Для языка имеют значение идеи, а не стиль. Развивать язык при помощи стиля значит уводить его от тех задач, которые он должен решать,- выражать нужную мысль. Сталь и Шатобриан совершают ошибку, занимаясь только стилем, вместо того чтобы развивать новые идеи и затем выражать их ясно и естественно.
Таковы две основные задачи языковой политики: освободившись от архаического языка, создать новый, который мог бы выражать все содержание современной мысли и цивилизации и сделать этот язык общеитальянским, вобрав в него все диалекты и тем самым разрушив языковые границы внутри страны.
В начале 1819 г. Стендаль пишет большую статью "О романтизме в изящных искусствах", предназначавшуюся для " Кончильяторе". Романтическая реформа касается и искусства, пишет Стендаль, но в разных искусствах новая эстетика проявляется по-разному. Принцип "современности" осуществляется в архитектуре не так, как в живописи или скульптуре. Зодчий должен учитывать удобство сооружаемого им здания. Включенные в стену колонны театра Ла Скала классичны, так как они не предохраняют выходящих из театра дам от проливных дождей, частых в Милане. Внутренние портики миланского Архиепископства романтичны, так как более удобны для миланцев. Строить современные церкви по образцу греческих храмов могут только классики, потому что такие церкви не вызывают религиозного ужаса, который должен внушать католицизм. Поэтому Сан-Пьетро в Риме классичен, а Миланский собор романтичен - он выглядит не таким веселым, как первый.

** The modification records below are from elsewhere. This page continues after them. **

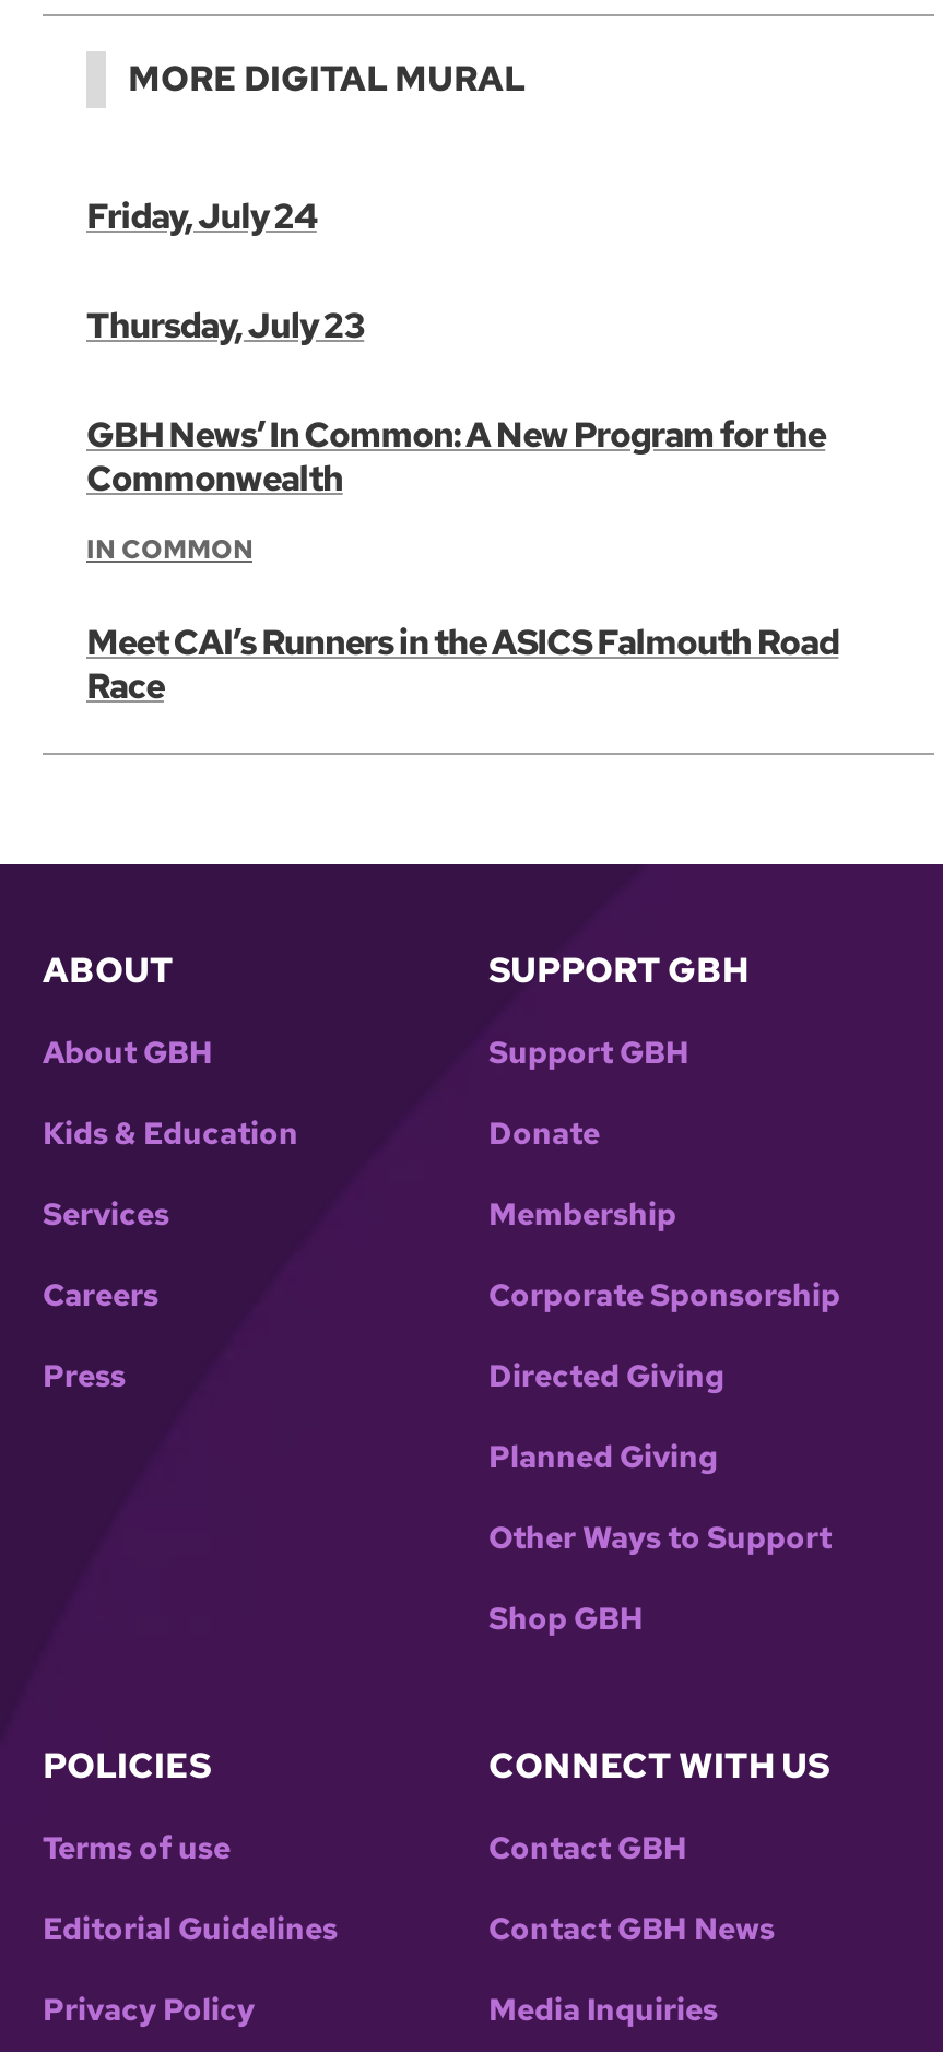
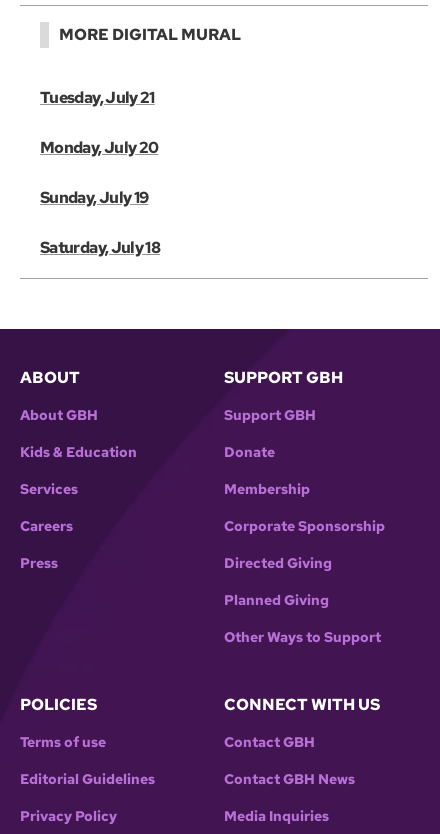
[86,194,839,710] Friday, July 24 | Thursday, July 23 | GBH News’ In Common: A New Program for the | Commonwealth | IN COMMON | Meet CAI’s Runners in the ASICS Falmouth Road | Race -> [40,87,160,258] Tuesday, July 21 | Monday, July 20 | Sunday, July 19 | Saturday, July 18
[488,1599,644,1639] Shop GBH -> none

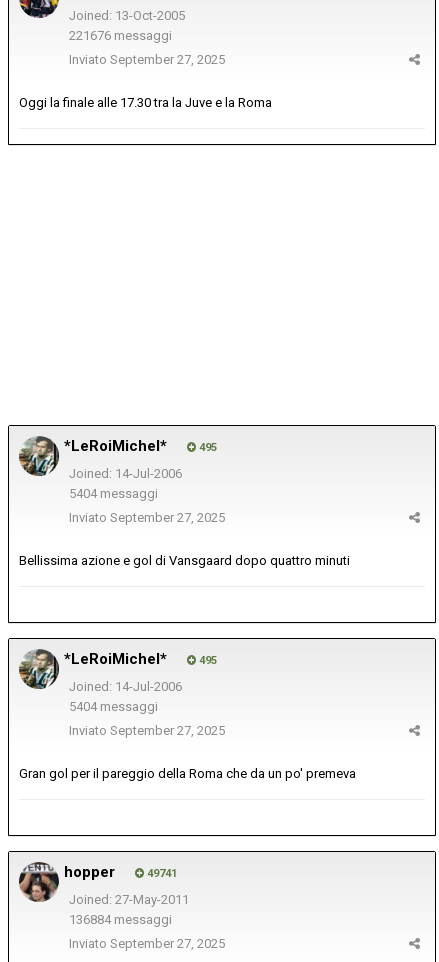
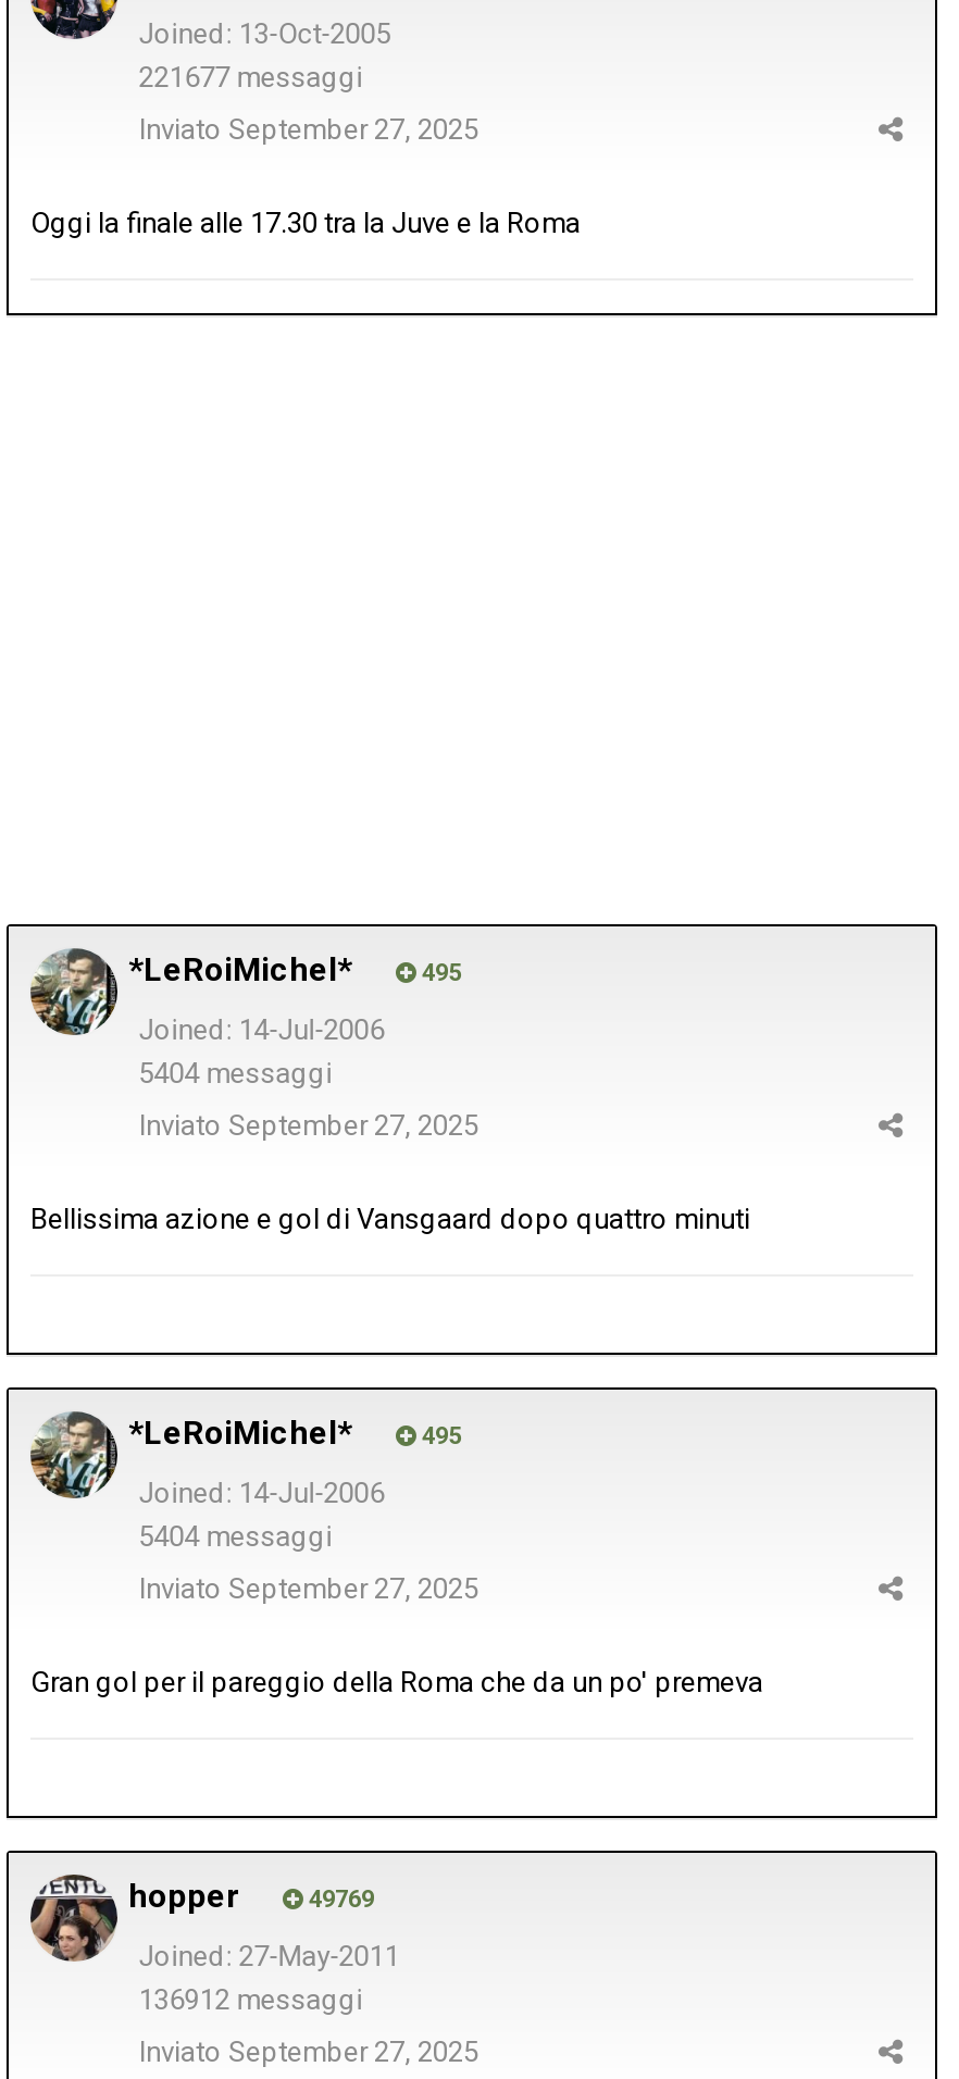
[69,28,172,43] 221676 messaggi -> [139,61,363,94] 221677 messaggi
[144,867,177,880] 49741 -> [302,1885,374,1913] 49769
[69,912,172,927] 136884 messaggi -> [139,1983,363,2016] 136912 messaggi

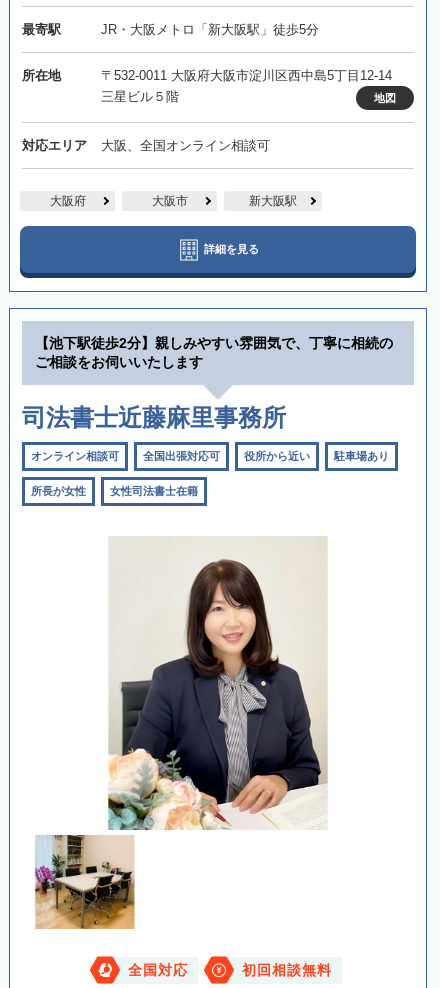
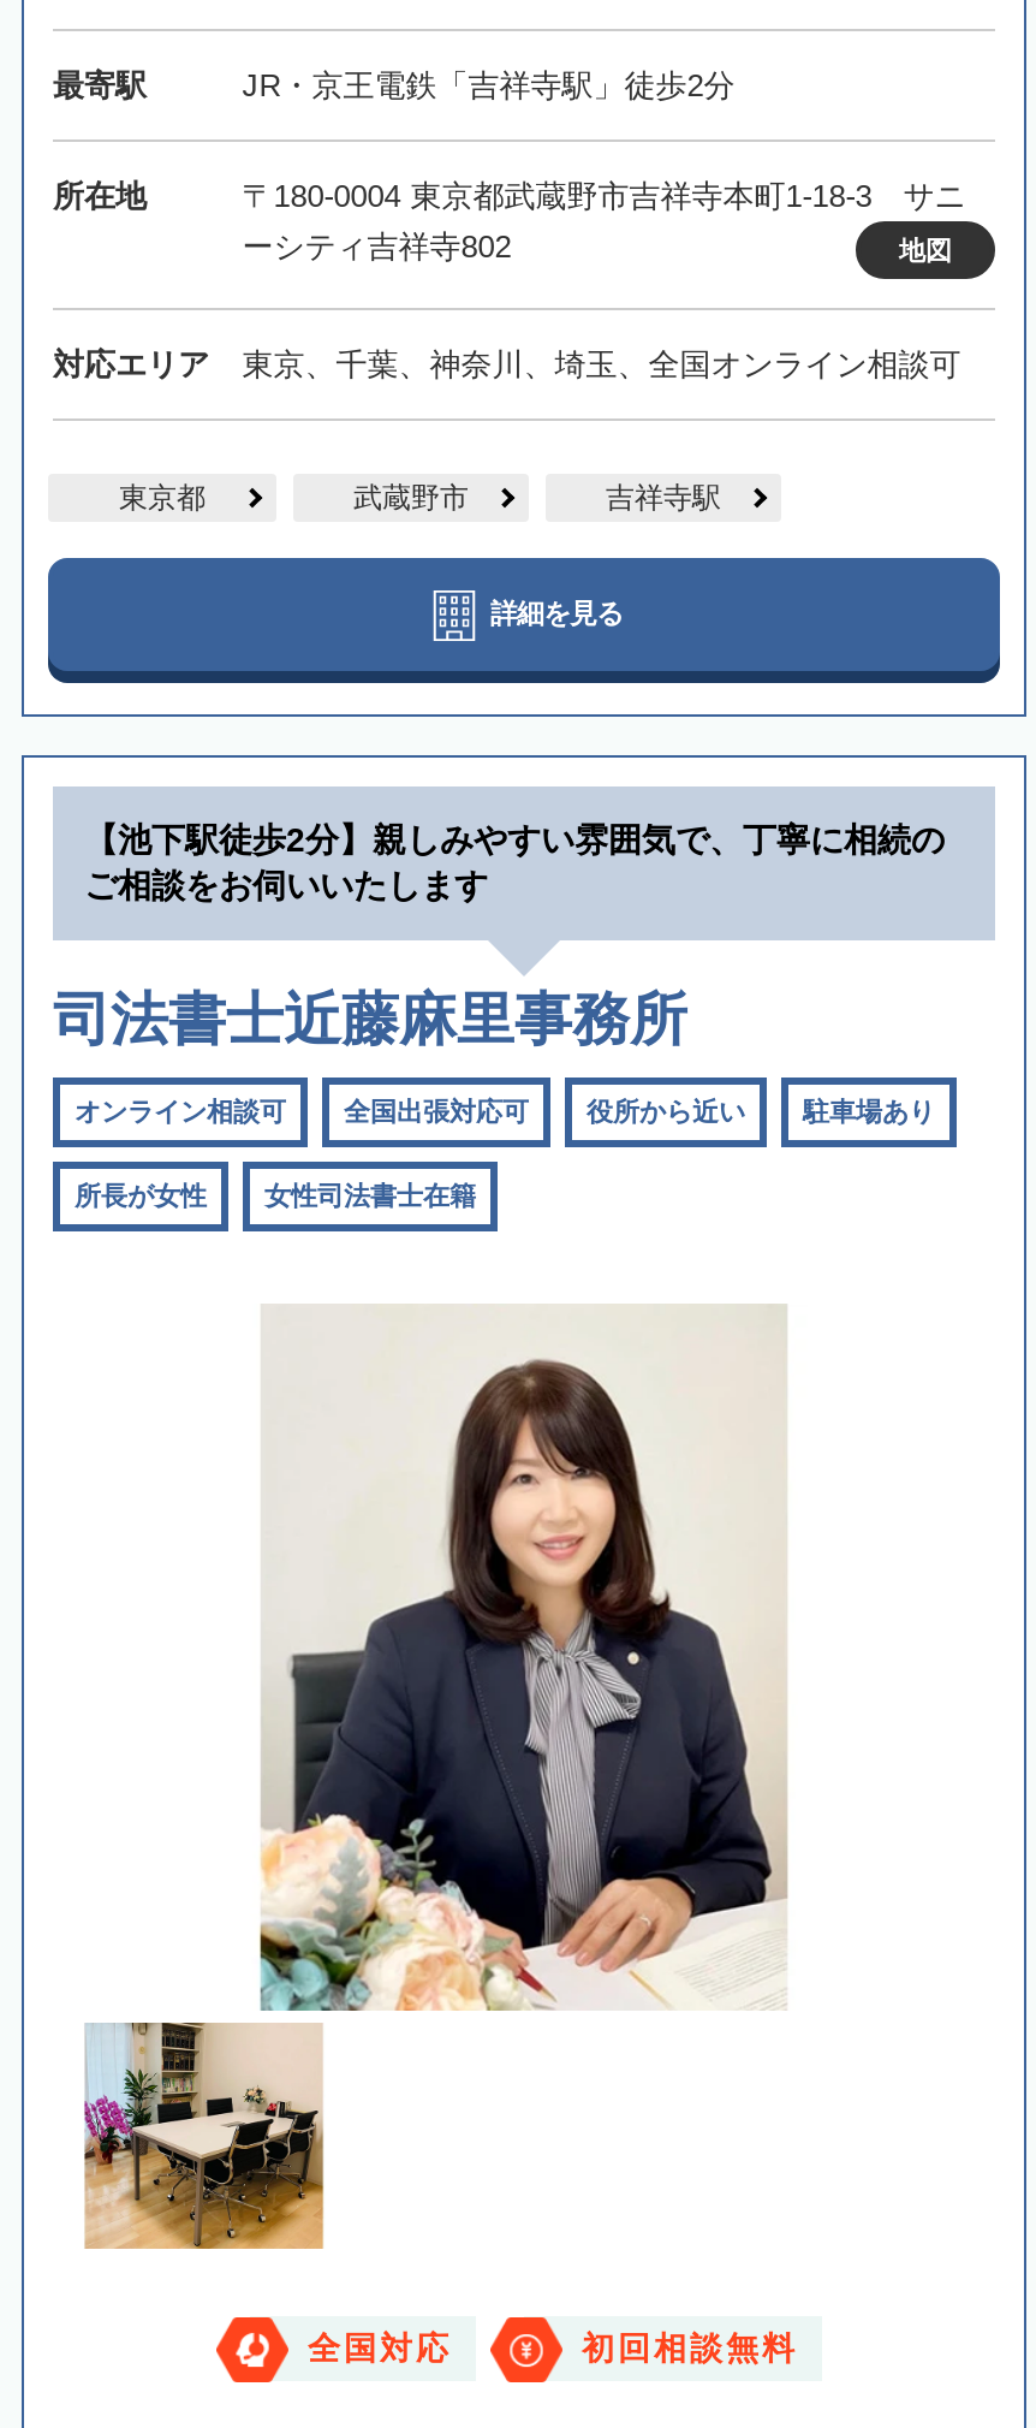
[101,22,319,37] JR・大阪メトロ「新大阪駅」徒歩5分 -> [242,67,735,103] JR・京王電鉄「吉祥寺駅」徒歩2分
[101,68,405,104] 〒532-0011 大阪府大阪市淀川区西中島5丁目12-14 | 三星ビル５階 -> [242,177,966,264] 〒180-0004 東京都武蔵野市吉祥寺本町1-18-3 サニ | ーシティ吉祥寺802
[101,138,270,153] 大阪、全国オンライン相談可 -> [242,346,961,382] 東京、千葉、神奈川、埼玉、全国オンライン相談可
[50,194,297,208] 大阪府 | 大阪市 | 新大阪駅 -> [119,480,721,514] 東京都 | 武蔵野市 | 吉祥寺駅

Только в одном случае романтизм неприменим - в скульптурном памятнике, воздвигнутом великому человеку. Памятник художнику Аппиани не может воспроизвести его одежду, прическу и т. д., потому что ни одежда, ни прическа, ни нагота не могут дать нам представление о том, чем он нам дорог. Статуя в таком случае должна быть идеализированным портретом и выражать те великие качества души, которые зрители хотят запечатлеть навеки. Почему же это не соответствует романтизму? Очевидно потому, что подлинность портрета со всеми его локальными и историческими деталями помешает воспринять то, ради чего эта статуя создана. Но разве задача романтизма заключается в том, чтобы со строжайшей точностью воспроизвести данную эпоху, профессию, создать портрет в широком смысле этого слова? В борьбе с классическими абстракциями Стендаль счел непременной особенностью романтизма конкретность и современность, которая оказалась невозможной в статуе-портрете: "В скульптуре слишком сильно привлекает внимание то, что она хочет изобразить. В жизни наше внимание не останавливается на тщательно завитом парике Руссо; в скульптуре он вызывает смех" (II, 119).
Но "представление о том, чем он нам был дорог", и есть та правда, которую должно воспроизвести романтическое искусство, только такая правда волнует зрителя, и если статуя Аппиани удовлетворяет этому требованию, то она романтична независимо от прически или голых бедер, которыми скульптор-классик хотел бы наделить великого живописца. Значит, в понимании Стендаля романтизм заключается не в формальных правилах, а в той относительной и действенной правде, которая живет в сознании современников и создает будущее.